026話_一夜明けての香り

朝の光が、王城の白い回廊かいろうに差し込んでいる。


東の塔から昇る太陽が石畳いしだたみにやわらかな影を描き出し、

静まり返った城内にわずかなぬくもりを与えていた。


しかし——その光の心地よさとは裏腹に、

マルチェロの胸の内は、重く沈んだままだった。


「……まったく……老体に堪える事ばかりですな。」

独り言を呟きつつ、手に持った銀の盆を少し持ち上げ直した。


その上には、蒸気の立ち昇る料理。

少し濁った琥珀こはく色の液体の中に、深黒の香草と微かな油の揺らぎ。

香りは重層的に鼻をくすぐり、味覚を刺激する。

それでも十分すぎるほどの香りだ——そう、十分であればよかったのに…


しかし、この料理こそがあの不気味な男——ジョー殿の『力の提示』であるというのだ。


(……理解はできますが……納得はしておりませんぞ、ジョー殿。)

ため息を一つ吐きながら、静かにクレセリア様の私室へと向かう。


昨夜からほとんど眠っておらず、体は鉛のように重い。

だが、それ以上にこの朝の任務——

この料理を、あの方に“届けること”が、マルチェロの心を重くしていた。


「……しかも私が、クレセリア様に“あれ”を伝えるとは……」

歩を進めながら、まるで現実逃避をするかのように、マルチェロはふと過去を思い返していく。



——国王陛下、グレオ様。

あの方は、クレセリア様を——実の娘を、それはもう…異常なほどに愛しておられた。

一人娘ということもありましたが、その愛はまさに執着に近く、幼き頃のクレセリア様を離宮に閉じ込め、外の空気すら与えぬほどだった。

だが、その陛下も病に倒れ、余命を意識し始めた頃——今度は、“王としての教育”を私に託された。


『マルチェロ、お前にすべてを任せる。あの子を……“強き器”へと育ててくれ。』

そう言われたのが、すべての始まりでした。


それ以来、私はクレセリア様の執事であり、教育係であり、そして護衛として——常に傍におりました。

剣の構えから始まり、政治史、戦略論、古代語まで。

王族とはいえ、それまで花のように可愛がられ育てられた娘には過ぎる教育を、あの方は耐え、時に泣きながら、それでも前を向いて吸収されていった。


しかし数年前、陛下は急に心変わりをされ、クレセリア様への教育を止めまつりごとにも関与させないよう命を下した。


『あの子に、修羅しゅらの世の王は過酷であろう…せめて穏やかな世界で生かしてやってくれ』


それが、陛下が下した決断であった。

北のアルヴェール教国との争いに停戦協定が結ばれ、後は南のクシェリア王国を統治するだけだったはずが、東の砂漠でガルザル帝国が建国されたと同時に戦争が始まり、ルヴァン王国は戦争の泥沼から抜け出せなくなってしまった。

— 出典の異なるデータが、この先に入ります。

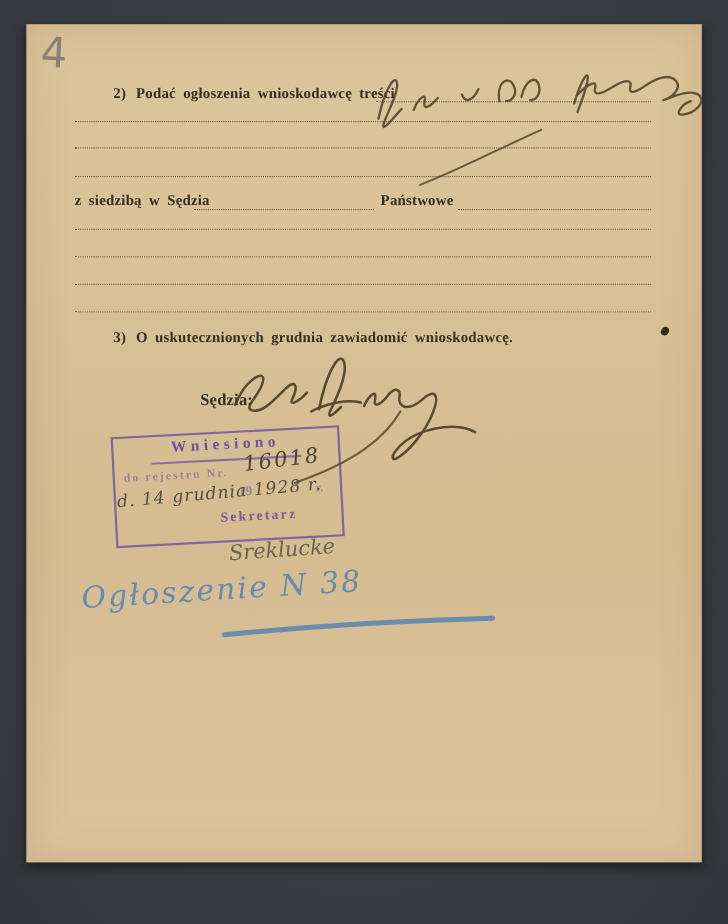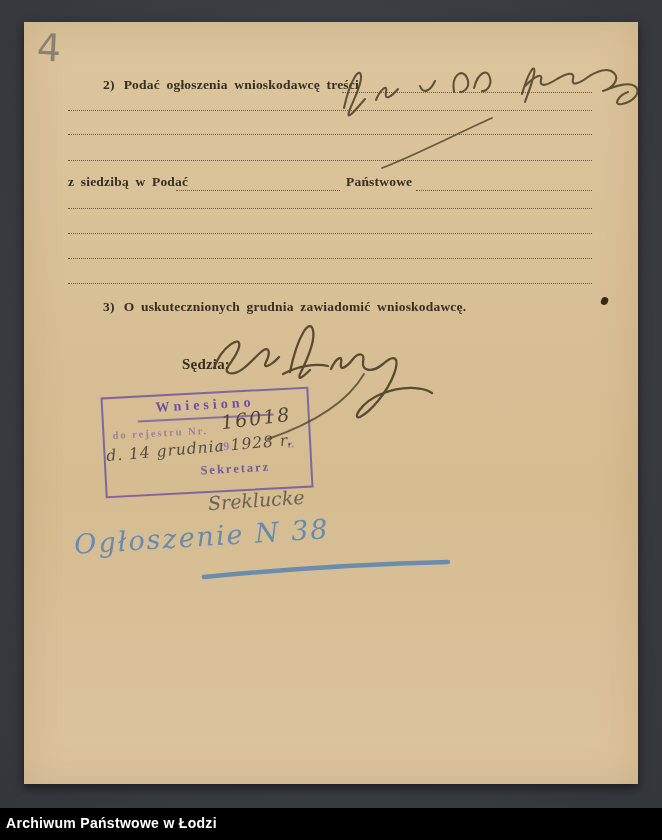--- a/index.html
+++ b/index.html
@@ -66,21 +66,21 @@
     <div class="row printed" style="left:79px; top:55px;">
       <span>2)</span>
       <span>Podać ogłoszenia wnioskodawcę treści</span>
     </div>
     <div class="dots" style="left:318px; top:70px; width:250px;"></div>
 
     <div class="dots" style="left:44px; top:88px;  width:524px;"></div>
     <div class="dots" style="left:44px; top:112px; width:524px;"></div>
     <div class="dots" style="left:44px; top:138px; width:524px;"></div>
 
-    <div class="printed" style="position:absolute; left:44px; top:152px;">z siedzibą w Podać</div>
+    <div class="printed" style="position:absolute; left:44px; top:152px;">z siedzibą w Sędzia</div>
     <div class="dots" style="left:152px; top:168px; width:164px;"></div>
     <div class="printed" style="position:absolute; left:322px; top:152px;">Państwowe</div>
     <div class="dots" style="left:392px; top:168px; width:176px;"></div>
 
     <div class="dots" style="left:44px; top:186px; width:524px;"></div>
     <div class="dots" style="left:44px; top:211px; width:524px;"></div>
     <div class="dots" style="left:44px; top:236px; width:524px;"></div>
     <div class="dots" style="left:44px; top:261px; width:524px;"></div>
 
     <div class="row printed" style="left:79px; top:277px;">
@@ -127,16 +127,13 @@
           <path d="M259,352 C274,344 292,341 304,344" stroke="#4d3e27"></path>
           <path d="M307,347 C312,336 319,332 317,341 C315,350 323,345 329,337 C335,330 341,331 339,340 C338,348 347,352 359,342 C371,331 376,336 370,352 C363,371 346,390 336,395 C328,398 336,381 357,372 C379,363 399,365 408,371" stroke="#4d3e27"></path>
           <path stroke-width="1.9" d="M340,352 C326,376 299,398 244,417" opacity="0.85" stroke="#4d3e27"></path>
         </g>
 
         <path stroke-width="4.5" opacity="0.8" d="M180,555 C252,548 342,542 424,540" stroke="#4f81b4"></path>
       </g>
     </svg>
   </div>
 
-  <div class="footer">
-    <span>Archiwum Państwowe w Łodzi</span>
-  </div>
 </div>
 
 </body></html>

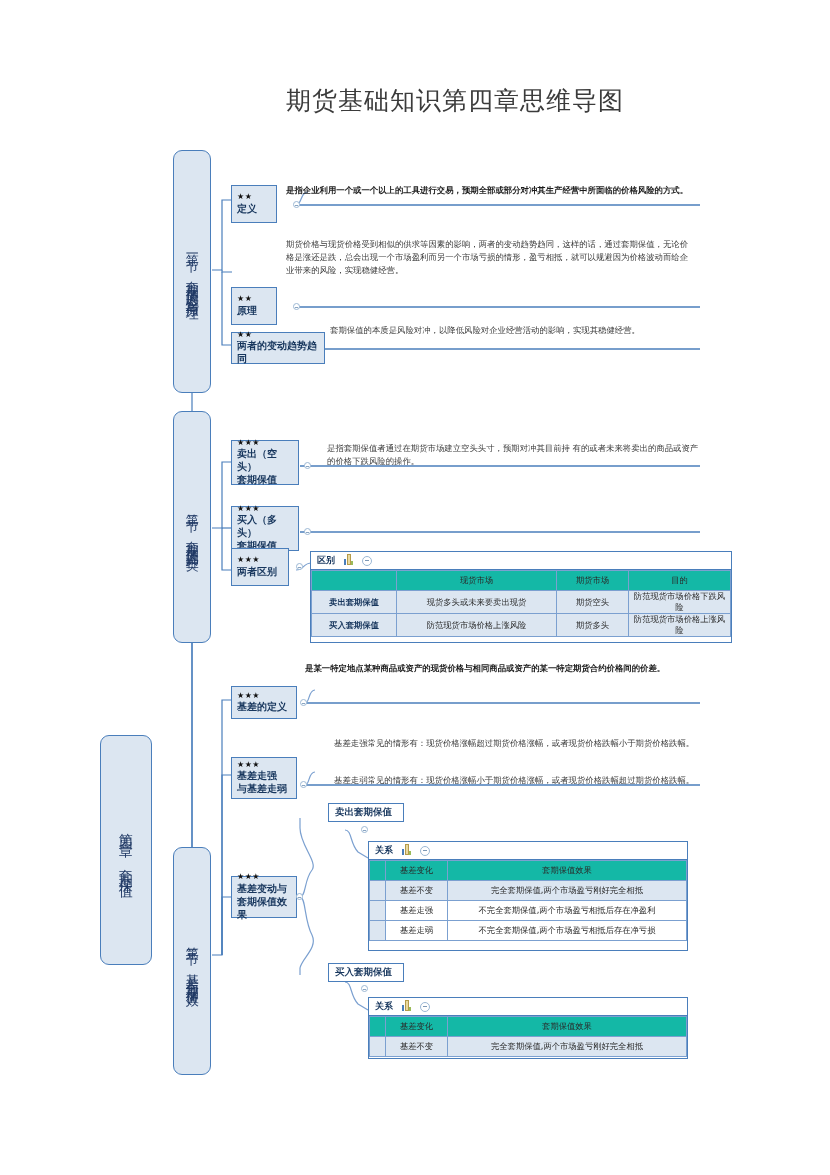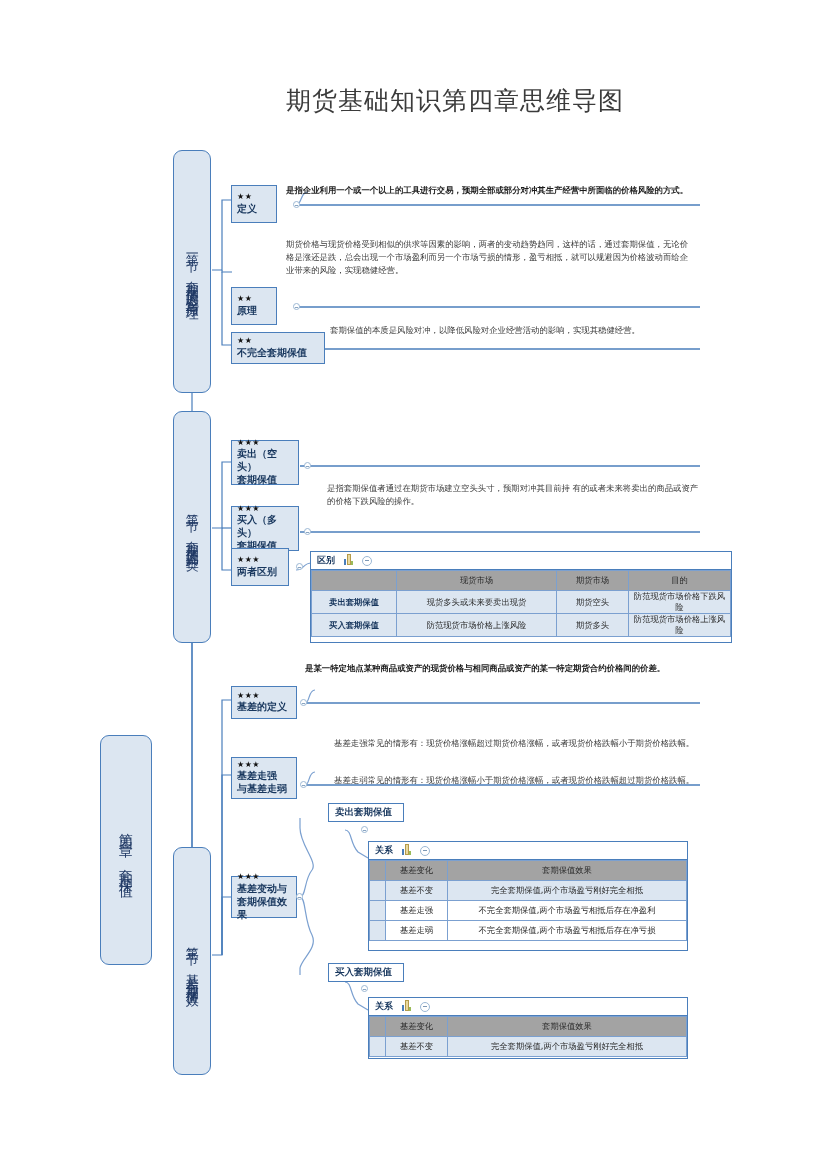--- a/index.html
+++ b/index.html
@@ -56,21 +56,21 @@
   .tblhdr{
     display:flex;align-items:center;gap:9px;height:17px;
     padding:0 6px;border-bottom:1.2px solid #4a7ebb;
     font-size:9px;font-weight:700;color:#17365d;
   }
   table.mm{border-collapse:collapse;width:100%;table-layout:fixed;}
   table.mm td{
     border:1px solid #7ba0d0;font-size:8.3px;color:#2a2a2a;
     text-align:center;height:19px;padding:0 2px;
   }
-  table.mm td.hd{background:#a3a3a3;color:#2a2a2a;}
+  table.mm td.hd{background:#14b8a6;color:#2a2a2a;}
   table.mm tr.shade td{background:#dce6f1;}
   table.mm td.rowlbl{font-weight:700;color:#17365d;}
   .icon-chart{display:inline-block;width:9px;height:9px;position:relative;}
   .icon-chart i{position:absolute;bottom:0;width:2px;display:block;}
   .icon-chart i:nth-child(1){left:0;height:6px;background:#4a7ebb;}
   .icon-chart i:nth-child(2){left:3px;height:9px;background:#e8d9a0;border:0.5px solid #b59b4a;}
   .icon-chart i:nth-child(3){left:6.5px;height:4px;background:#9bbb59;}
   .collapse{
     display:inline-block;width:8px;height:8px;border:1px solid #9bb7d4;
     border-radius:50%;position:relative;background:#fff;
@@ -156,21 +156,21 @@
   <div class="conn-dot" style="left:293px;top:201px;"></div>
 
   <div class="node leafbox" style="left:231px;top:287px;width:46px;height:38px;">
     <div class="stars">★★</div>
     <div class="leaflabel">原理</div>
   </div>
   <div class="conn-dot" style="left:293px;top:303px;"></div>
 
   <div class="node leafbox" style="left:231px;top:332px;width:94px;height:32px;">
     <div class="stars">★★</div>
-    <div class="leaflabel">不完全套期保值</div>
+    <div class="leaflabel">两者的变动趋势趋同</div>
   </div>
 
   <div class="txt bold" style="left:286px;top:184px;width:405px;">是指企业利用一个或一个以上的工具进行交易，预期全部或部分对冲其生产经营中所面临的价格风险的方式。</div>
   <div class="txt" style="left:286px;top:238px;width:405px;">期货价格与现货价格受到相似的供求等因素的影响，两者的变动趋势趋同，这样的话，通过套期保值，无论价格是涨还是跌，总会出现一个市场盈利而另一个市场亏损的情形，盈亏相抵，就可以规避因为价格波动而给企业带来的风险，实现稳健经营。</div>
   <div class="txt" style="left:330px;top:324px;width:360px;">套期保值的本质是风险对冲，以降低风险对企业经营活动的影响，实现其稳健经营。</div>
 
   <div class="node leafbox" style="left:231px;top:440px;width:68px;height:45px;white-space:pre-line;">
     <div class="stars">★★★</div>
     <div class="leaflabel">卖出（空头）
 套期保值</div>
@@ -183,21 +183,21 @@
 套期保值</div>
   </div>
   <div class="conn-dot" style="left:304px;top:528px;"></div>
 
   <div class="node leafbox" style="left:231px;top:548px;width:58px;height:38px;">
     <div class="stars">★★★</div>
     <div class="leaflabel">两者区别</div>
   </div>
   <div class="conn-dot" style="left:296px;top:563px;"></div>
 
-  <div class="txt" style="left:327px;top:442px;width:372px;margin-top:40px;">是指套期保值者通过在期货市场建立空头头寸，预期对冲其目前持 有的或者未来将卖出的商品或资产的价格下跌风险的操作。</div>
+  <div class="txt" style="left:327px;top:442px;width:372px;">是指套期保值者通过在期货市场建立空头头寸，预期对冲其目前持 有的或者未来将卖出的商品或资产的价格下跌风险的操作。</div>
 
   <div class="tblwrap" style="left:310px;top:551px;width:422px;height:92px;">
     <div class="tblhdr">
       <span>区别</span>
       <span class="icon-chart">
           <i></i>
           <i></i>
           <i></i>
         </span>
       <span class="collapse"></span>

陛下は『平和な世界の王』ではなく『争いの世界の王』として、クレセリア様は不適格だと決めたのだった。


——しかし、私はすべてを見ていた。

あの方の“王としての正義感”。貧しき者を思い、国に尽くした兵を想い、己の未熟さに泣いた夜も。

そして、そんな世界を変えようとする『平和への想い』は、決して口だけの綺麗事では無い事を。


本来ならば、今回の王位継承の件も止めるべきだった。

表向きには止めるそぶりをしてきた。

だが、私の本心は違う。


——クレセリア様には、それを成す器がある。

だから私は……あの方のたった一人の味方であろうと決めたのです。



……そんなマルチェロが、今手にしているものは。

料理——それも、『この料理』。


「……はあ……」

もう一度、ため息。 しかし、すぐに顔を引き締め直し、呟く。


「……いや、今のクレセリア様の心を思えばこそ、これを届ける意味がある…!」

静かに、けれど確かな足取りで——マルチェロはドアの前に立ち、ノックを叩いた。



一瞬の静寂の間、マルチェロは思う。

この料理を、毒見も含め味見した時に感じた。


クレセリア様、この料理は…いや、彼の料理は——



“王を殺す力”すら秘めているかもしれない。



——しかし、それ以上の事をマルチェロは考える事を止めた。



…このスープが、ただの料理で終わるものかどうか——

その答えは、あの方の中にしかないのだから。